14 Ele “inventou a técnica de ‘slip-cue’: segurar o disco com o dedão enquanto o prato da vitrola girava, isolado por feltro. Ele localizaria, com um fone de ouvido, o melhor ponto para fazer o encaixe, e soltaria o próximo lado precisamente na batida… Seu tour de force era toca dois discos simultaneamente, por até dois minutos a cada vez. Ele reforçaria a interrupção de batidas de ‘I’m a Man’ com os gemidos orgásticos ‘Whole Lotta Love’, do Led Zeppelin, de modo a criar uma poderosa combinação erótica… Aquilo antecipou a fórmula de batidas de baixo e de bateria e de ruídos de amor… Hoje um dos clichês da mixagem”. (Referência ao DJ Francis Grosso no Salvation Club em Nova York em meados dos anos 70, extraída de “Disco” por Albert Goldman. Esta referência também consta no artigo “Behind the Groove”, de Steven Harvey, na publicação “Collusion” #5).

 

 

 

15 Fui incapaz de localizar novamente a referência para este dispositivo que tinha, por exemplo, uma marcação do sucesso “96 Tears”, do grupo ? & the Mysterians. De acordo com uma fonte, pode ter sido uma zombaria exclusiva dos comerciais do sintetizador Juno-60 da Roland.

 

 

 

16 “Uma nota musical é como o zumbido de uma abelha titânica que se acelerou através do espaço” é um cálculo dos sons que usuários de rádio-amador receberam ao longo da costa leste dos Estados Unidos em 1914, um ano após o tumulto de “Rite of Spring” (“O Rito da Primavera”, de Igor Stravinsky).

 

Ninguém sabia o que tais sons significavam até que alguém experimentou gravá-los em um cilindro fonográfico de Edison, que havia sido alterado.
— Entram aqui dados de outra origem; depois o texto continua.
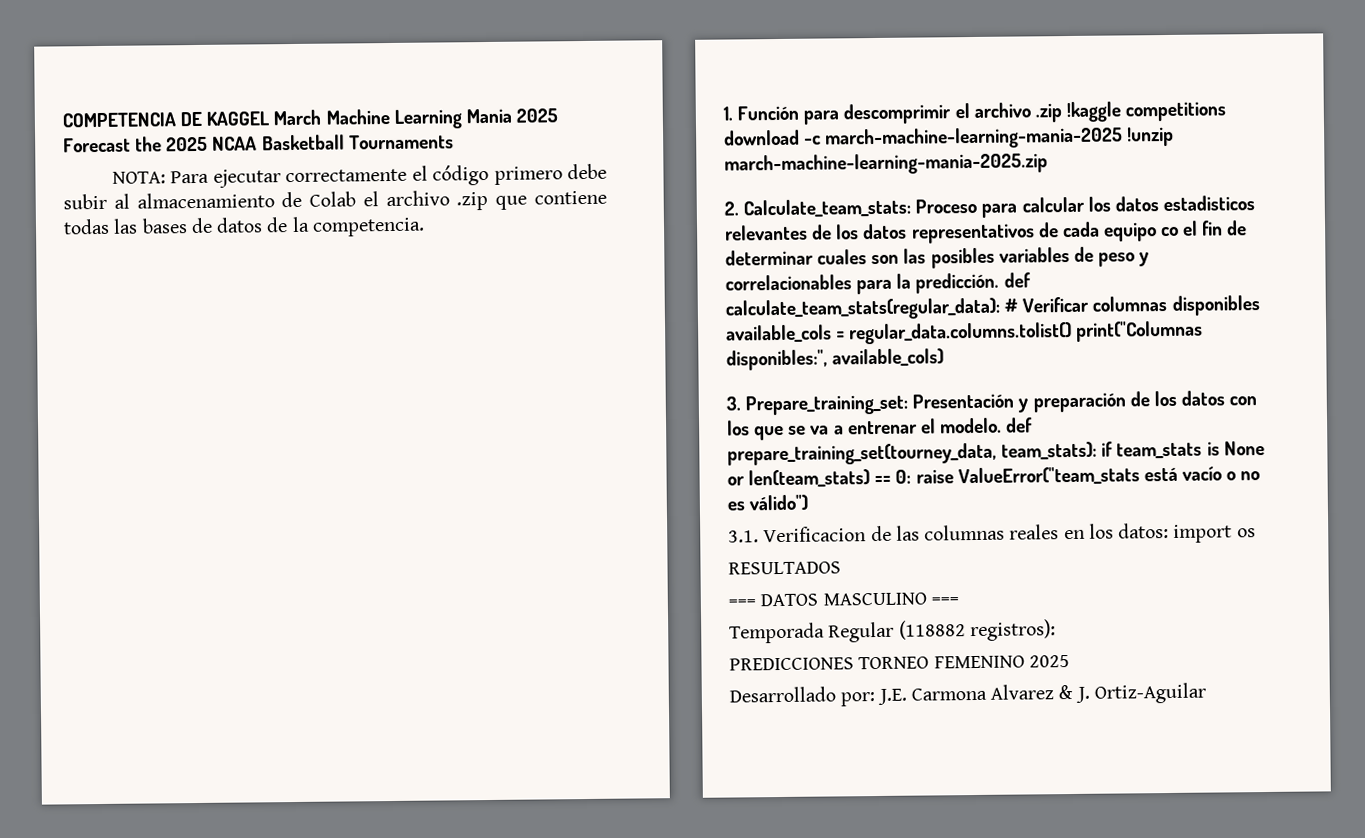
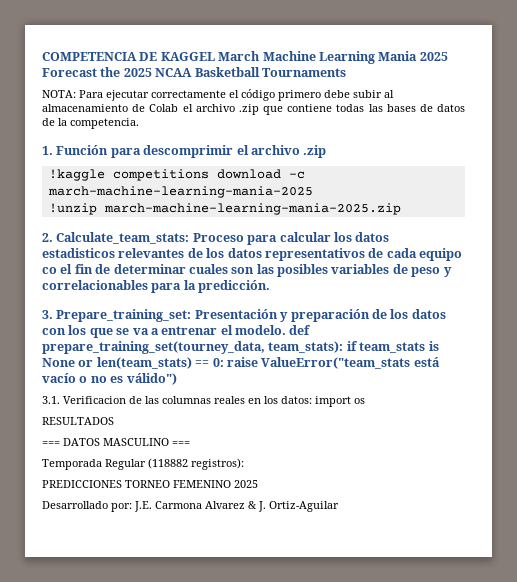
- 1. Función para descomprimir el archivo .zip !kaggle competitions download -c march-machine-learning-mania-2025 !unzip march-machine-learning-mania-2025.zip
+ 1. Función para descomprimir el archivo .zip
+ !kaggle competitions download -c march-machine-learning-mania-2025
+ !unzip march-machine-learning-mania-2025.zip
- 2. Calculate_team_stats: Proceso para calcular los datos estadisticos relevantes de los datos representativos de cada equipo co el fin de determinar cuales son las posibles variables de peso y correlacionables para la predicción. def calculate_team_stats(regular_data): # Verificar columnas disponibles available_cols = regular_data.columns.tolist() print("Columnas disponibles:", available_cols)
+ 2. Calculate_team_stats: Proceso para calcular los datos estadisticos relevantes de los datos representativos de cada equipo co el fin de determinar cuales son las posibles variables de peso y correlacionables para la predicción.

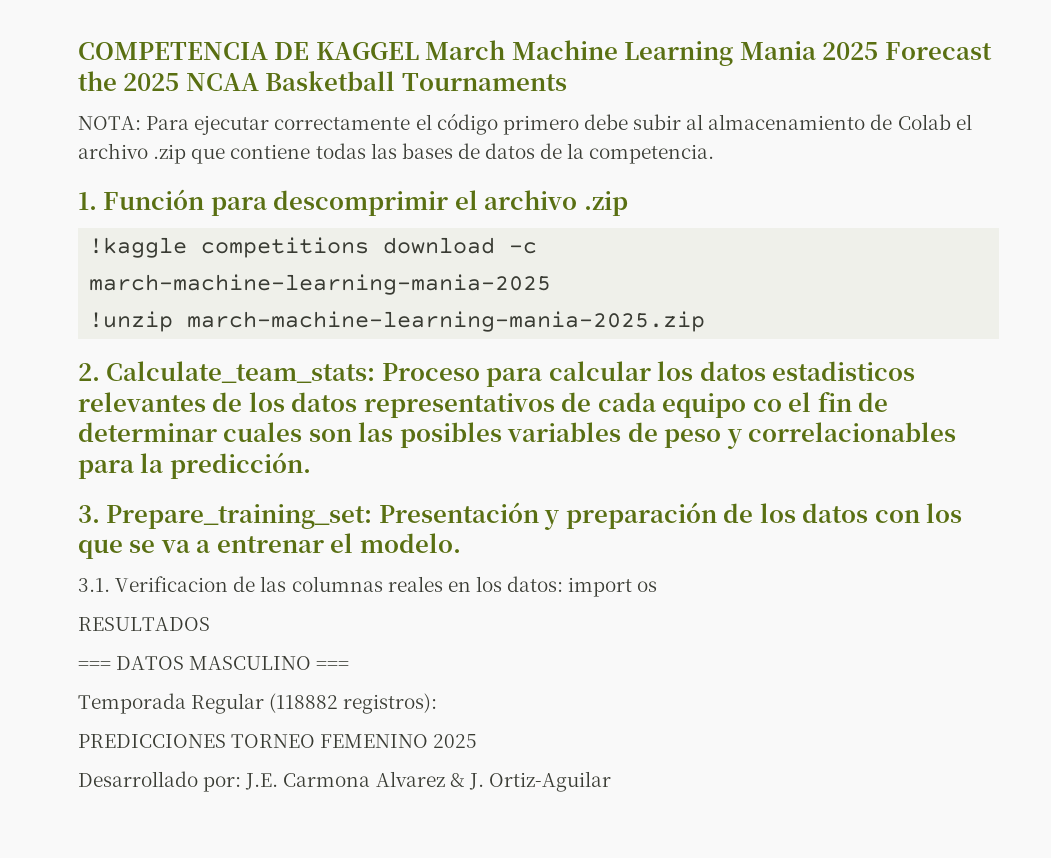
- 3. Prepare_training_set: Presentación y preparación de los datos con los que se va a entrenar el modelo. def prepare_training_set(tourney_data, team_stats): if team_stats is None or len(team_stats) == 0: raise ValueError("team_stats está vacío o no es válido")
+ 3. Prepare_training_set: Presentación y preparación de los datos con los que se va a entrenar el modelo.

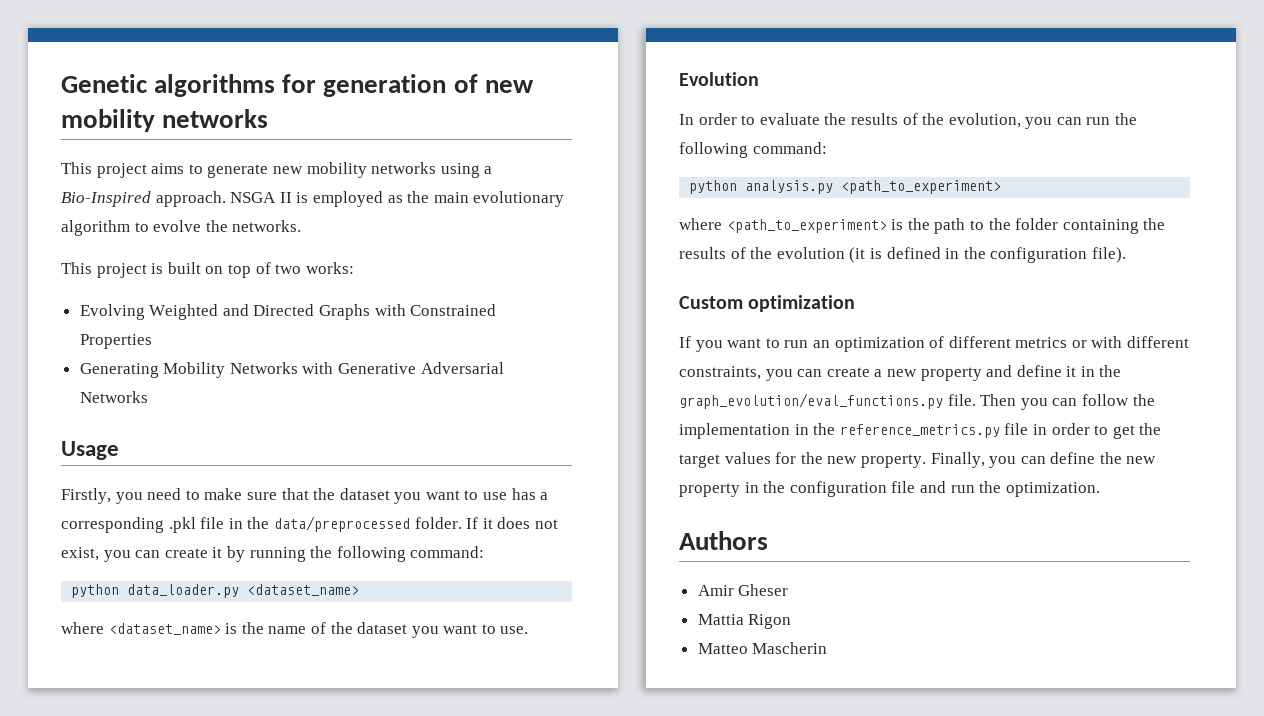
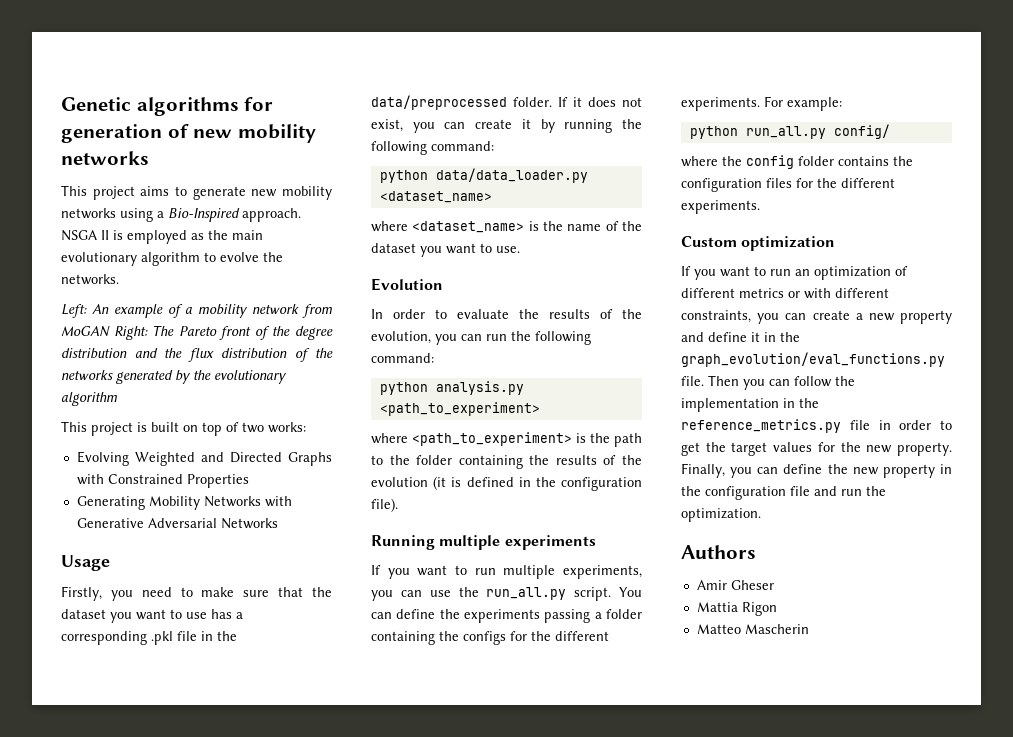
+ Left: An example of a mobility network from MoGAN Right: The Pareto front of the degree distribution and the flux distribution of the networks generated by the evolutionary algorithm
- python data_loader.py <dataset_name>
+ python data/data_loader.py <dataset_name>
+ Running multiple experiments
+ If you want to run multiple experiments, you can use the run_all.py script. You can define the experiments passing a folder containing the configs for the different experiments. For example:
+ python run_all.py config/
+ where the config folder contains the configuration files for the different experiments.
Quando ele acidentalmente tocou o disco ao contrário com a máquina, ele notou que, conforme o cilindro girava lentamente, os apitos agudos equivaliam a sinais do código Morse.

 

Investigações revelaram que uma estação de rádio nos Estados Unidos estava transmitindo esses sinais para embarcações alemãs próximas à costa. Uma guerra estava acontecendo naquele momento. A Marinha norte-americana invadiu a estação, e as gravações foram mantidas em segredo até recentemente, quando o Ato de Liberdade de Informação permitiu que o Arquivo Nacional os disponibilizasse.

 

O Ato de Liberdade de Informação disponibilizou as abelhas titânicas, mas Alvin the Chipmunk, personagem criado por intermédio de uma técnica específica de gravação – aceleração da fala humana – continua detendo direitos exclusivos.